(Extracted records)
⟨
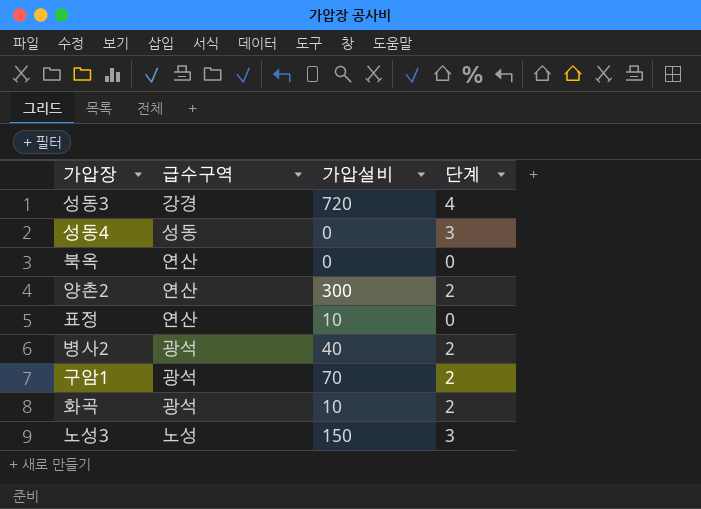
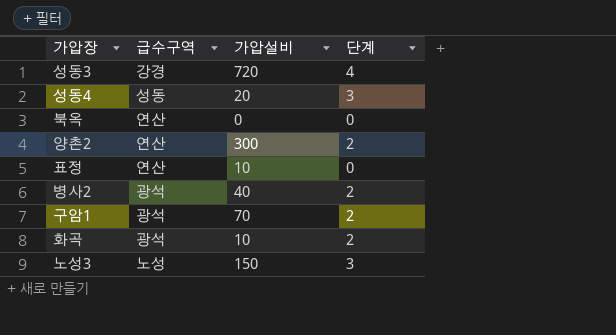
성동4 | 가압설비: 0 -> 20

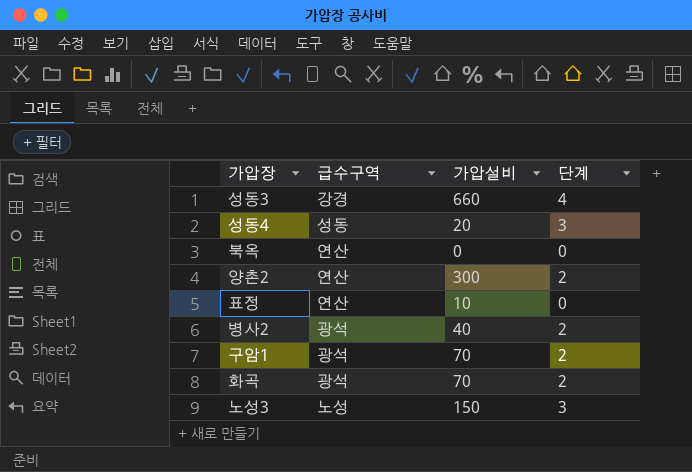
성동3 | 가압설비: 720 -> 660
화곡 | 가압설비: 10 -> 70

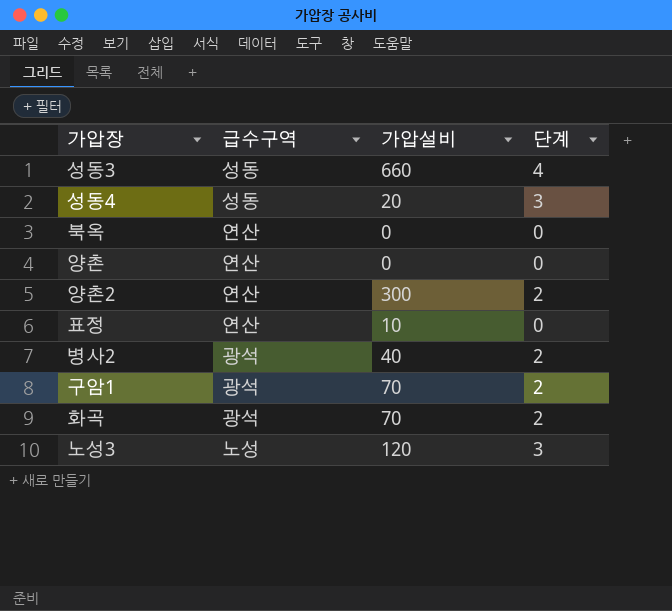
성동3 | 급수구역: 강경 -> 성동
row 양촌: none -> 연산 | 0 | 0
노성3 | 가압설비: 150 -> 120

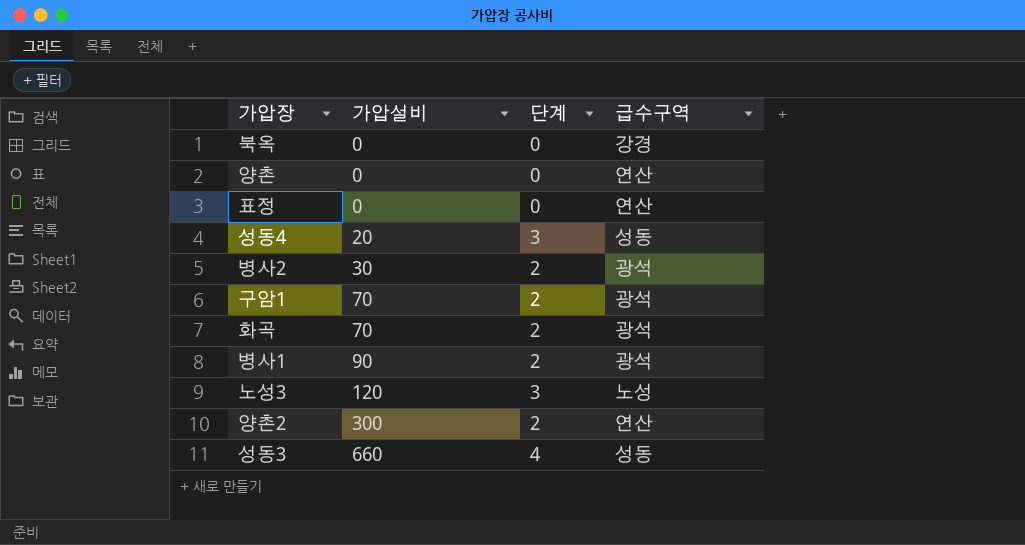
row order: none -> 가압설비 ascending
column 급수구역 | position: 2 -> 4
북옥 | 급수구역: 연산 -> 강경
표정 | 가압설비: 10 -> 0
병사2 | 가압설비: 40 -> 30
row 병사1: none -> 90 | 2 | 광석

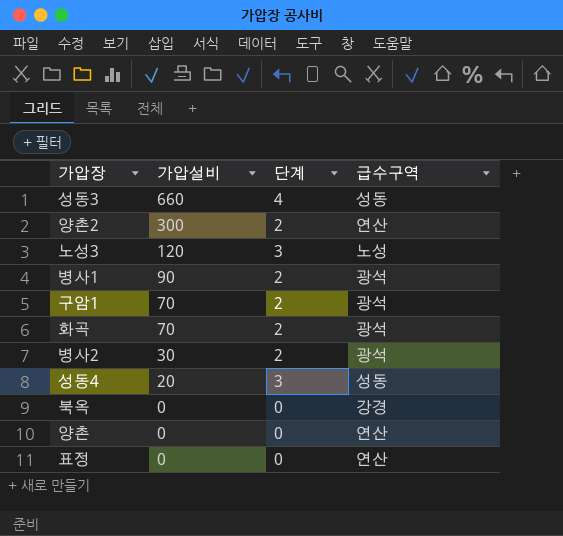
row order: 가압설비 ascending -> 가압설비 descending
⟩
⟨
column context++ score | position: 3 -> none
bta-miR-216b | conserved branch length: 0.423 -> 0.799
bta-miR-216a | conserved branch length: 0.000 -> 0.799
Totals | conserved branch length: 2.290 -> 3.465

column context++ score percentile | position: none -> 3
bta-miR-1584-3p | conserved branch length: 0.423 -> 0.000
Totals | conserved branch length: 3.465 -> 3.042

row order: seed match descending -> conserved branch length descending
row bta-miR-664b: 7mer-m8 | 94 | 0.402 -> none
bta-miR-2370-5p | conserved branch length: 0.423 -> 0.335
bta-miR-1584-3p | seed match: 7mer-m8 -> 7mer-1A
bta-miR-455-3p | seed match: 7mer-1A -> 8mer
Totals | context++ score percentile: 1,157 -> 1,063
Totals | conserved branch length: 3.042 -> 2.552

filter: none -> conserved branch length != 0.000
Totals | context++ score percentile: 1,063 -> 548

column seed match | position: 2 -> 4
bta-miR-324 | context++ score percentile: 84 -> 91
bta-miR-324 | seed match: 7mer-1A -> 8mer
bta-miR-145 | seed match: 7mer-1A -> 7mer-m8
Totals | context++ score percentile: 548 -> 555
⟩
● Activity: Report how many lines above include "score". Nothing else.

● Result below: 6